Linda veut du poulet (Chiara Malta & Sébastien Laudenbach) - BO : Clément Ducol (ACID) 

Clément Ducol signe la musique du film d'animation de Chiara Malta & Sébastien Laudenbach, naviguant entre différents styles, avec une prédominance du jazz rythmique, illustrant les différentes émotions traversées par Linda tout au long de l'histoire, de son deuil pour son père à ses moments d'amitié avec une jeune fille prénommée Carmen.

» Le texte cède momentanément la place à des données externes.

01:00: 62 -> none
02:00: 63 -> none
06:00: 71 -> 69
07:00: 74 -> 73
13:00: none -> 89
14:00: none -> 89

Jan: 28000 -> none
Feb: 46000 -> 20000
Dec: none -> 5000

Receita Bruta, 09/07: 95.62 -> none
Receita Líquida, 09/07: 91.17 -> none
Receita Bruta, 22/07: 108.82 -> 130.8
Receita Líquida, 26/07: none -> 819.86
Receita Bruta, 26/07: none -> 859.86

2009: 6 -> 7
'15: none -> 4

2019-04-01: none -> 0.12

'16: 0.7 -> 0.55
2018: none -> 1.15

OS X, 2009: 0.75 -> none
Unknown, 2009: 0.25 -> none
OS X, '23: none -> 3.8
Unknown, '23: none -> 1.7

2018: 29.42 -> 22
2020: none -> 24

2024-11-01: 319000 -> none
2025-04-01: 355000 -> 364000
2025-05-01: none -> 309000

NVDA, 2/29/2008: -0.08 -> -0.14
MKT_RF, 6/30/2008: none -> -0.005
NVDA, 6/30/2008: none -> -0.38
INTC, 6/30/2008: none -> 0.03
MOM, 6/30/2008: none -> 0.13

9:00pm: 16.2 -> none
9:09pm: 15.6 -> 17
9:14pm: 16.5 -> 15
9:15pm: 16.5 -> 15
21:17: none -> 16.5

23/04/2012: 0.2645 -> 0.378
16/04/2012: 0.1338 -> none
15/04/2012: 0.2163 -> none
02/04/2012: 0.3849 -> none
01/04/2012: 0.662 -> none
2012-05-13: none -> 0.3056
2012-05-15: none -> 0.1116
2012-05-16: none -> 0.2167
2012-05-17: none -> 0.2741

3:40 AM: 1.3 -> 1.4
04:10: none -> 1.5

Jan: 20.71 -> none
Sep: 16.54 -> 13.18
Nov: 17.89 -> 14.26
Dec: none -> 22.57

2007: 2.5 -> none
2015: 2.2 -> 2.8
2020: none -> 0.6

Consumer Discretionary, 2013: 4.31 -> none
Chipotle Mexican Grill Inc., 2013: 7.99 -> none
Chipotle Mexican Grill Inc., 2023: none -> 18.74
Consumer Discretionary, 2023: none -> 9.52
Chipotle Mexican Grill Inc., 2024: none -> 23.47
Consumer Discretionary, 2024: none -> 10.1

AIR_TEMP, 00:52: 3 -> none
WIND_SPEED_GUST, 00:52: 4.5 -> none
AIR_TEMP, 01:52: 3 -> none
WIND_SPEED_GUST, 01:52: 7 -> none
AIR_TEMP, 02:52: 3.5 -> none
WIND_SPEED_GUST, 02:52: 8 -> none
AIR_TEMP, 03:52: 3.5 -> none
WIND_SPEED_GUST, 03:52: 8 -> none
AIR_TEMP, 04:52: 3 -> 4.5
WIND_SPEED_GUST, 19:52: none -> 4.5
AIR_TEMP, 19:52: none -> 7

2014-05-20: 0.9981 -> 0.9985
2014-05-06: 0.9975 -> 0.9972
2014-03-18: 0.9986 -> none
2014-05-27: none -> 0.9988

La partition est née de chansons sur des paroles écrites par les réalisateurs et interprétées par les voix du film (Clotilde Hesme, Laetitia Dosch, Pietro Sermonti), ainsi que Juliette Armanet pour le final. Chaque chanson ajoute une couche de narration supplémentaire, permettant de plonger plus profondément dans les pensées de Linda. Enfin, on peut noter l'utilisation de la musique préexistante, "La Gazza Ladra" (La Pie voleuse) de Rossini. • Interview des réalisateur.trice et compositeur

Un prince (Pierre Creton) - BO : Jozef van Wissem (Quinzaine des Réalisateurs) 

Jozef van Wissem signe la musique du film de Pierre Creton qui était au départ essentiellement tourné vers des documentaires n'incluant pas de collaborations musicales avant de faire appel à The Limiñanas sur son précédent et premier film de fiction, "Le Bel été". Le compositeur néerlandais illustre le récit initiatique du film (un jeune homme découvre le jardinage et les pratiques sexuelles singulières) et les scènes de nature picturale, en plans fixes, par des notes envoûtantes de l'ordre de la procession, avec une certaine religiosité, comme une cérémonie. Une voix-off associée à cette musique contribue à élaborer un poème. Le travail de Jozef van Wissem est une invitation à ressentir les thèmes centraux du film : le désir, la nature et le cycle de la vie.  • Interview du réalisateur

How to Have Sex (Molly Manning Walker ) - BO : James Jacobs (Un Certain Regard) 

James Jacobs signe la musique du premier film britannique de Molly Manning Walker sur trois copines en vacances entre fêtes, cuites et nuits blanches. On entend alors essentiellement des morceaux festifs préexistants, tandis que la musique originale entre dans l'intimité de la jeune femme qui subit un évènement traumatique, avec des sonorités plus ethérées. On y retrouve notamment de la danse entraînante, de la house accrocheuse, des classiques pop, du dancehall, des remix électroniques, de la pop-dance contagieuse, du deep house, du rap explicite, de l'électronique relaxante, de l'indie-pop mélodique, des pistes électroniques entraînantes et de la ballade pop émotionnelle.

Omar la fraise (Elias Belkeddar) - BO : Sofiane Saidi (Hors Compétition) 

Le chanteur algérien Sofiane Saidi signe la musique du premier long métrage d'Élias Belkeddar. Sa partition propose une sorte de pop algérienne pour dynamiser les aventures de bandits trafiquants (Reda Kateb, Benoît Magimel) dans l'esprit bavard des premiers films de Tarantino. Le caractère hétéroclite convient bien au mélange des genres, entre le rire potache et la violence crue, le calme du désert et le chaos de la ville. On y entend de nombreux titres préexistants de plusieurs genres, allant de la musique algérienne populaire à la musique classique (Mozart), des chansons romantiques (Julio Iglesias) à de la musique électronique (William Grigahcine, Sylvain Lux) et du jazz instrumental (Brice Davoli, Oscar Peterson Trio.).